▼

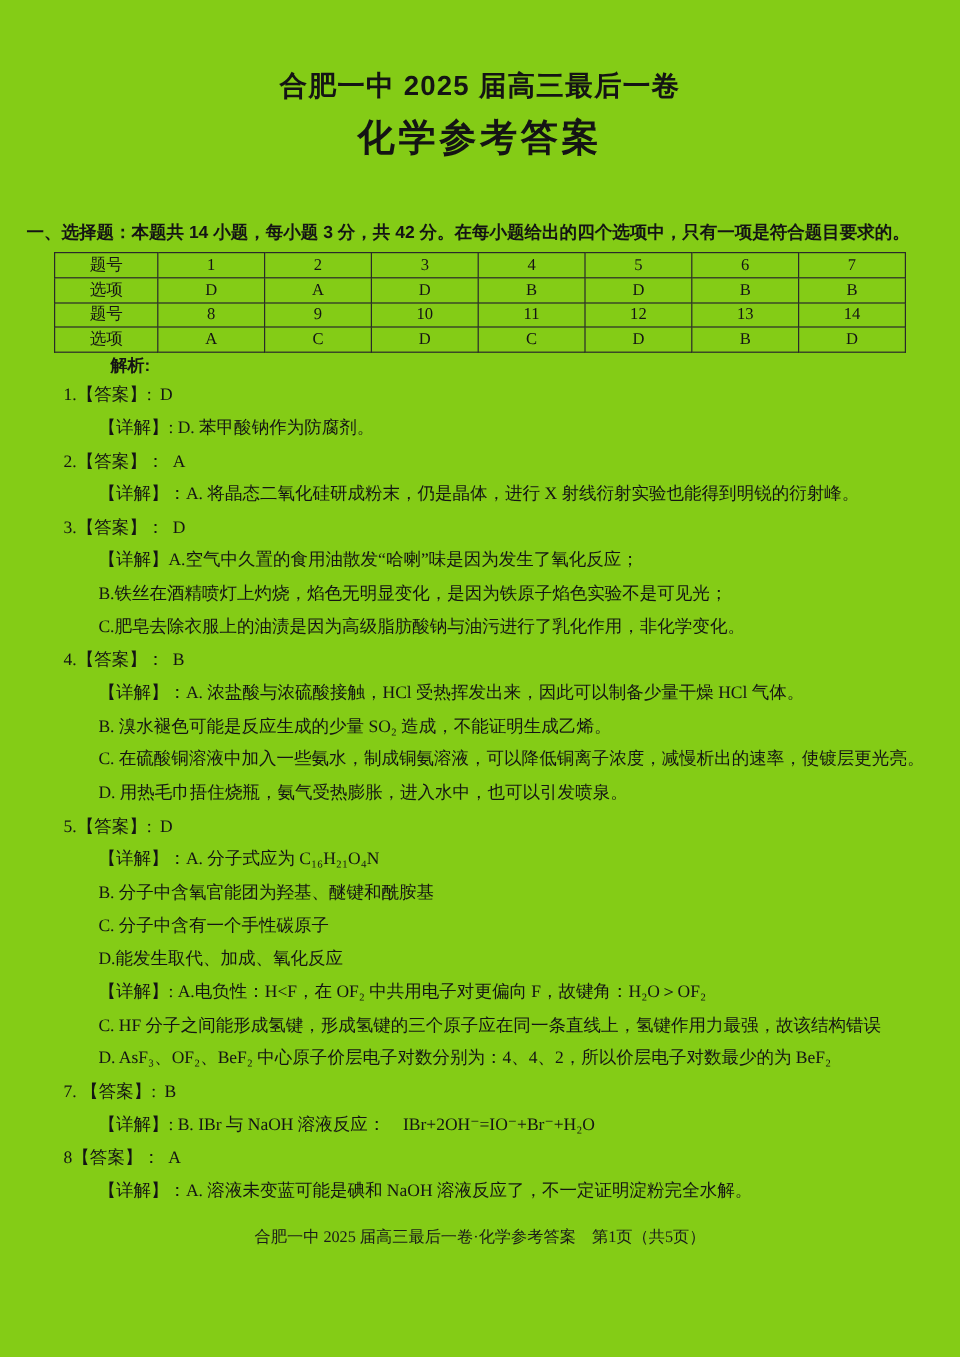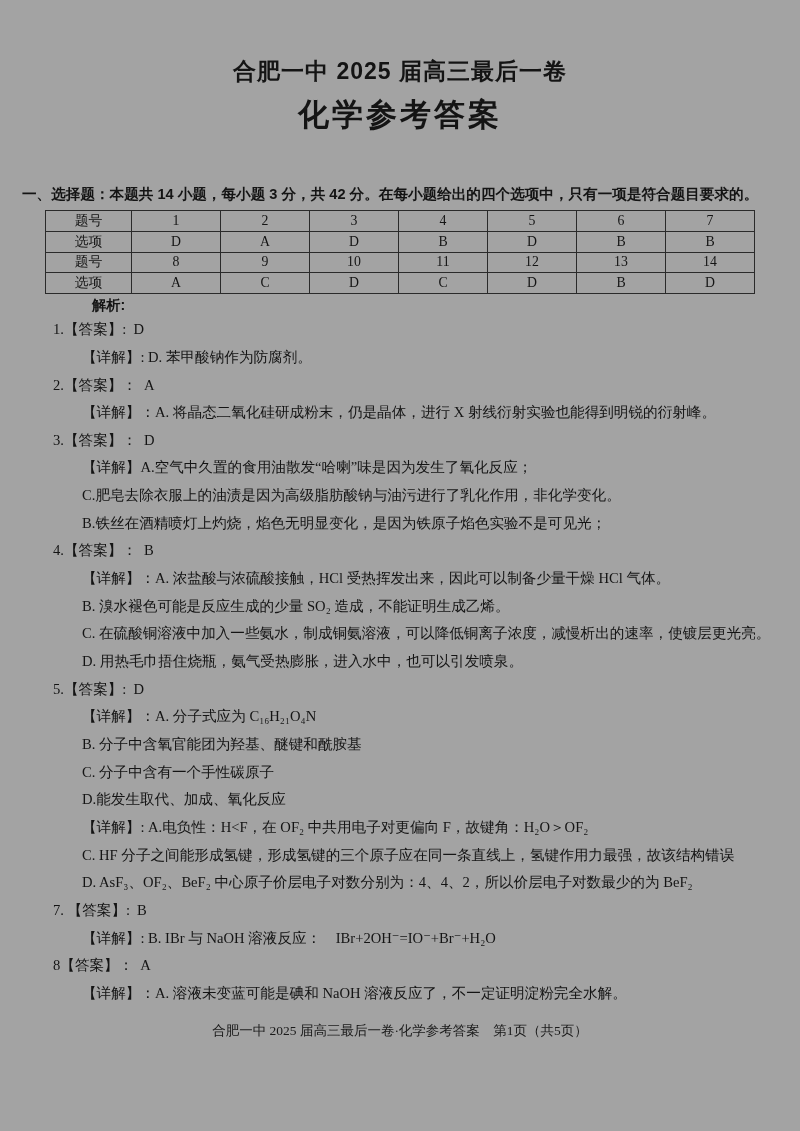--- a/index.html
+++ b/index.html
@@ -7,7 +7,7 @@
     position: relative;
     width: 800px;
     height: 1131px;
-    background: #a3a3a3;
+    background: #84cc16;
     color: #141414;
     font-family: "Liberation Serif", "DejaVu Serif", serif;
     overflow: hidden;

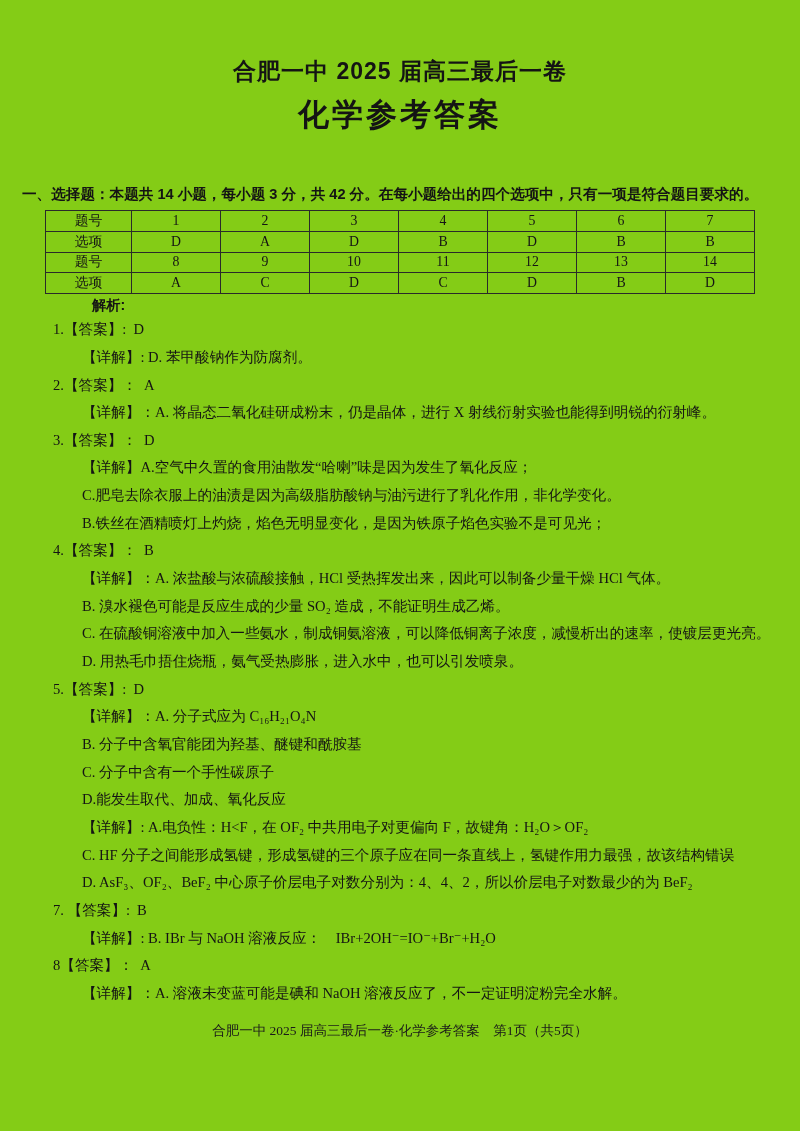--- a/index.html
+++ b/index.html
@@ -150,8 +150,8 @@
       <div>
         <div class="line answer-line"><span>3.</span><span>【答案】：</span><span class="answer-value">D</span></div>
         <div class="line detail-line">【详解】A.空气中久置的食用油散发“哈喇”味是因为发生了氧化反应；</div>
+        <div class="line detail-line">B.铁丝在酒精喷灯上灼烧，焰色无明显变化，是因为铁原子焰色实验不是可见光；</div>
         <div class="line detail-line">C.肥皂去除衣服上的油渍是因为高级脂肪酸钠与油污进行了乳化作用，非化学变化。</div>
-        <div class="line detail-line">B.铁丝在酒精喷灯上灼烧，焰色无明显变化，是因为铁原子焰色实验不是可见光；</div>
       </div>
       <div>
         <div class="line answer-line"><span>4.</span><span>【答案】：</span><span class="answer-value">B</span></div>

▲

=== Problem to solve ===
In the material above, how many lines contain "answer"? Reply with only the number.

=== Response for this exercise ===
2